WHAT YOU ARE ASKED TO DO. Every line with the string "seperate" should be copied from the data.

*** EXTRACTED DATA Section Begins ***

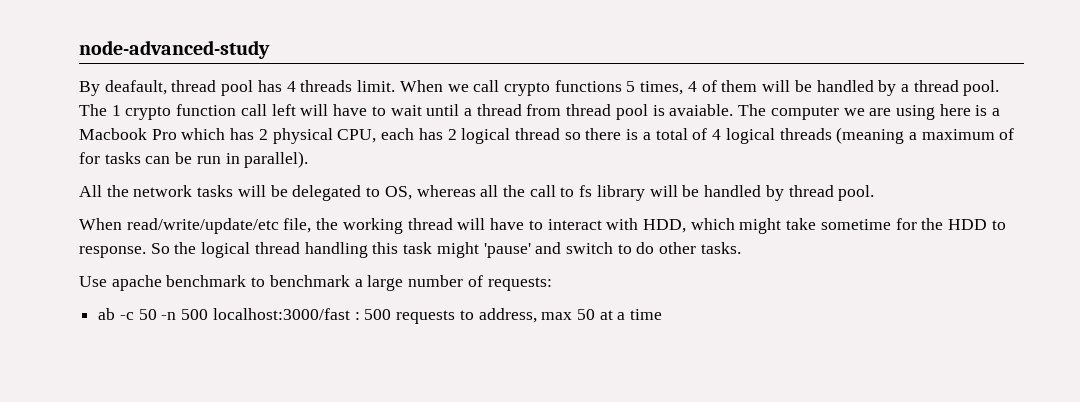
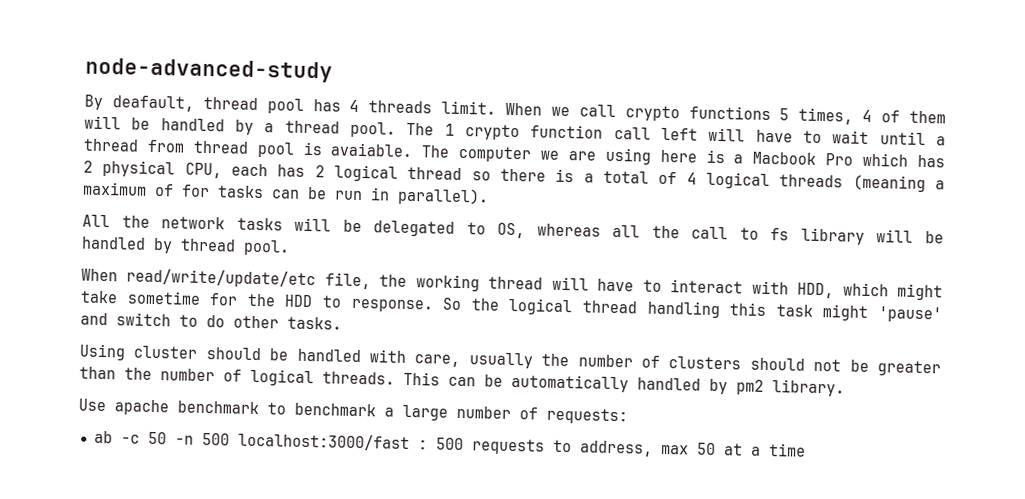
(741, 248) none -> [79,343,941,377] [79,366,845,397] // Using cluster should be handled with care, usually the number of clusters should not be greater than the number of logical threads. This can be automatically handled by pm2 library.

*** EXTRACTED DATA Section Ends ***
*** EXTRACTED DATA Section Begins ***

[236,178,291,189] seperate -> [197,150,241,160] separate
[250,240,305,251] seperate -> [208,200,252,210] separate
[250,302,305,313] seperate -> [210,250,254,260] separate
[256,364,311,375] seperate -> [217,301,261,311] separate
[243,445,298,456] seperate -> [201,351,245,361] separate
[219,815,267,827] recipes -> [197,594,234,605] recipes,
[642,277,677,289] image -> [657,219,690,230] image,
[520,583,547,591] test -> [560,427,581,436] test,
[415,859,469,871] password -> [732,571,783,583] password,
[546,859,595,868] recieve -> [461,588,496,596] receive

*** EXTRACTED DATA Section Ends ***
*** EXTRACTED DATA Section Begins ***

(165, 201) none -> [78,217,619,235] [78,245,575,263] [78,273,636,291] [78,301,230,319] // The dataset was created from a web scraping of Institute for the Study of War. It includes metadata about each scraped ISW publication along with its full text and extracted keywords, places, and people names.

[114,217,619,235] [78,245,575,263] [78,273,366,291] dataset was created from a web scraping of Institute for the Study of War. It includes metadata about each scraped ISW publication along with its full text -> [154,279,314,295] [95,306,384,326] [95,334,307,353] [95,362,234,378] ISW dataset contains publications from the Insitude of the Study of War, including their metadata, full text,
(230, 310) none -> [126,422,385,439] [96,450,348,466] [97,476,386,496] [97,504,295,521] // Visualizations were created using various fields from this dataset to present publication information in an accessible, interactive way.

*** EXTRACTED DATA Section Ends ***

THE COMPLETED TASK.
[236,178,291,189] seperate -> [197,150,241,160] separate
[250,240,305,251] seperate -> [208,200,252,210] separate
[250,302,305,313] seperate -> [210,250,254,260] separate
[256,364,311,375] seperate -> [217,301,261,311] separate
[243,445,298,456] seperate -> [201,351,245,361] separate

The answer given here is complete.